Show code cell content
%%capture
from IPython import get_ipython
install_packages = "google.colab" in str(get_ipython())
if install_packages:
!pip install zfit
Quickstart#
In this quick tutorial, we’ll show the basic ideas on what you can do with zfit
, without going into much detail or performing advanced tasks.
import numpy as np
import zfit
import zfit.z.numpy # numpy-like backend
from zfit import z # backend
Create observables#
The observable space in which PDFs are defined is created with the Space
class
obs = zfit.Space('x', -10, 10)
Create data#
We create some unbinned data using numpy
. Other constructors, e.g. for ROOT
files are also available.
mu_true = 0
sigma_true = 1
data_np = np.random.normal(mu_true, sigma_true, size=10000)
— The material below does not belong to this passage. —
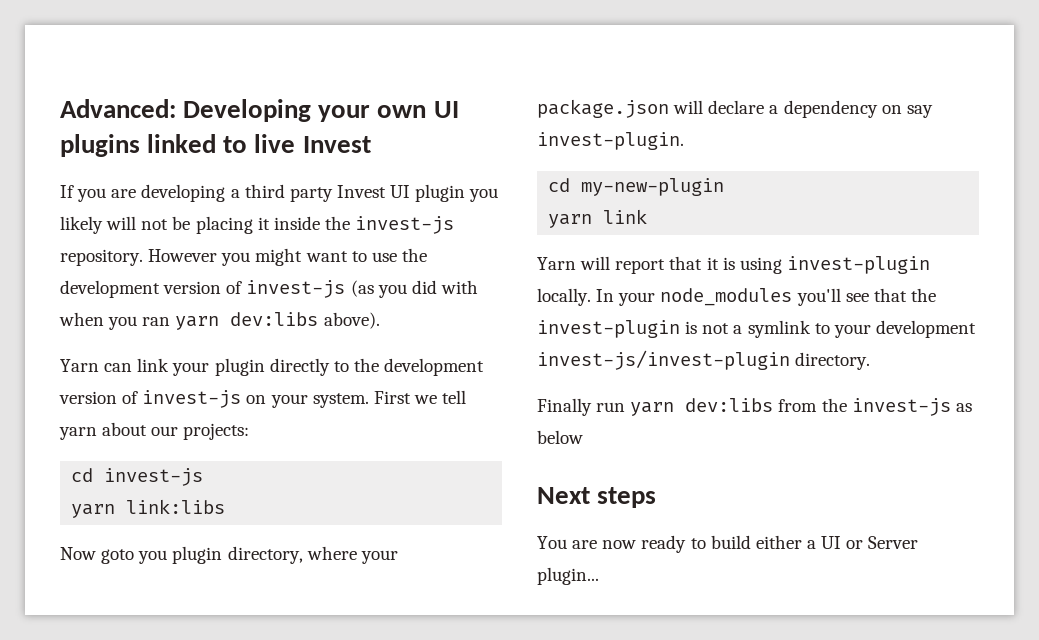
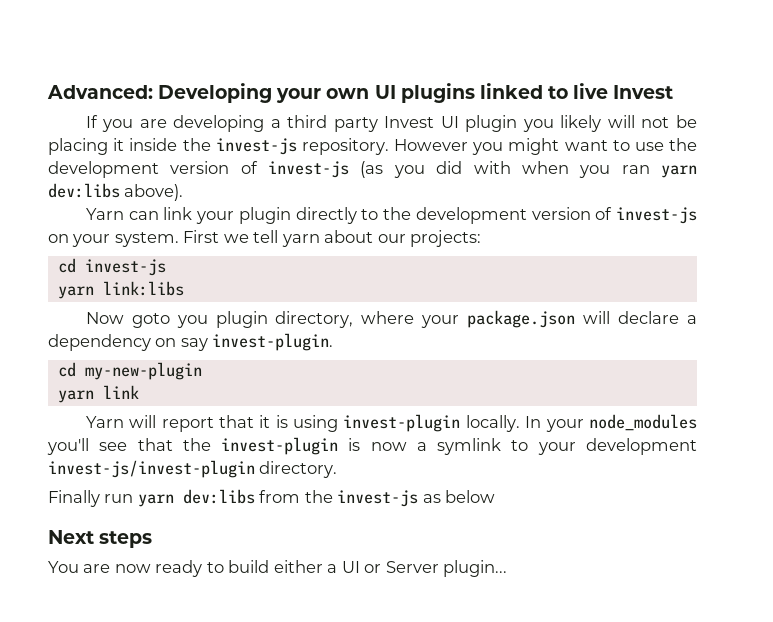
[702,323,730,334] not -> [370,442,407,451] now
data = zfit.data.Data.from_numpy(obs=obs, array=data_np)
Create a PDF to fit#
Let’s create a Gaussian PDF so we can fit the dataset. To do this, first we create the fit parameters, which follow a convention similar to RooFit
:
zfit.Parameter(name, initial_value, lower_limit (optional), upper_limit (optional), other options)
mu = zfit.Parameter("mu", 2.4, -1., 5., step_size=0.001) # step_size is not mandatory but can be helpful
sigma = zfit.Parameter("sigma", 1.3, 0, 5., step_size=0.001) # it should be around the estimated uncertainty
Now we instantiate a Gaussian from the zfit PDF library (more on how to create your own PDFs later)
gauss = zfit.pdf.Gauss(obs=obs, mu=mu, sigma=sigma)
This pdf contains several useful methods, such as calculating a probability, calculating its integral, sampling etc.
# Let's get some probabilities.
consts = [-1, 0, 1]
probs = gauss.pdf(consts)
print(f"x values: {consts}\nresult: {probs}")
x values: [-1, 0, 1]
result: [0.01003756 0.05582995 0.17184121]
Fitting#
To fit, we need to take three steps: create the negative \(\log\mathcal{L}\), instantiate a minimizer and then minimize the likelihood.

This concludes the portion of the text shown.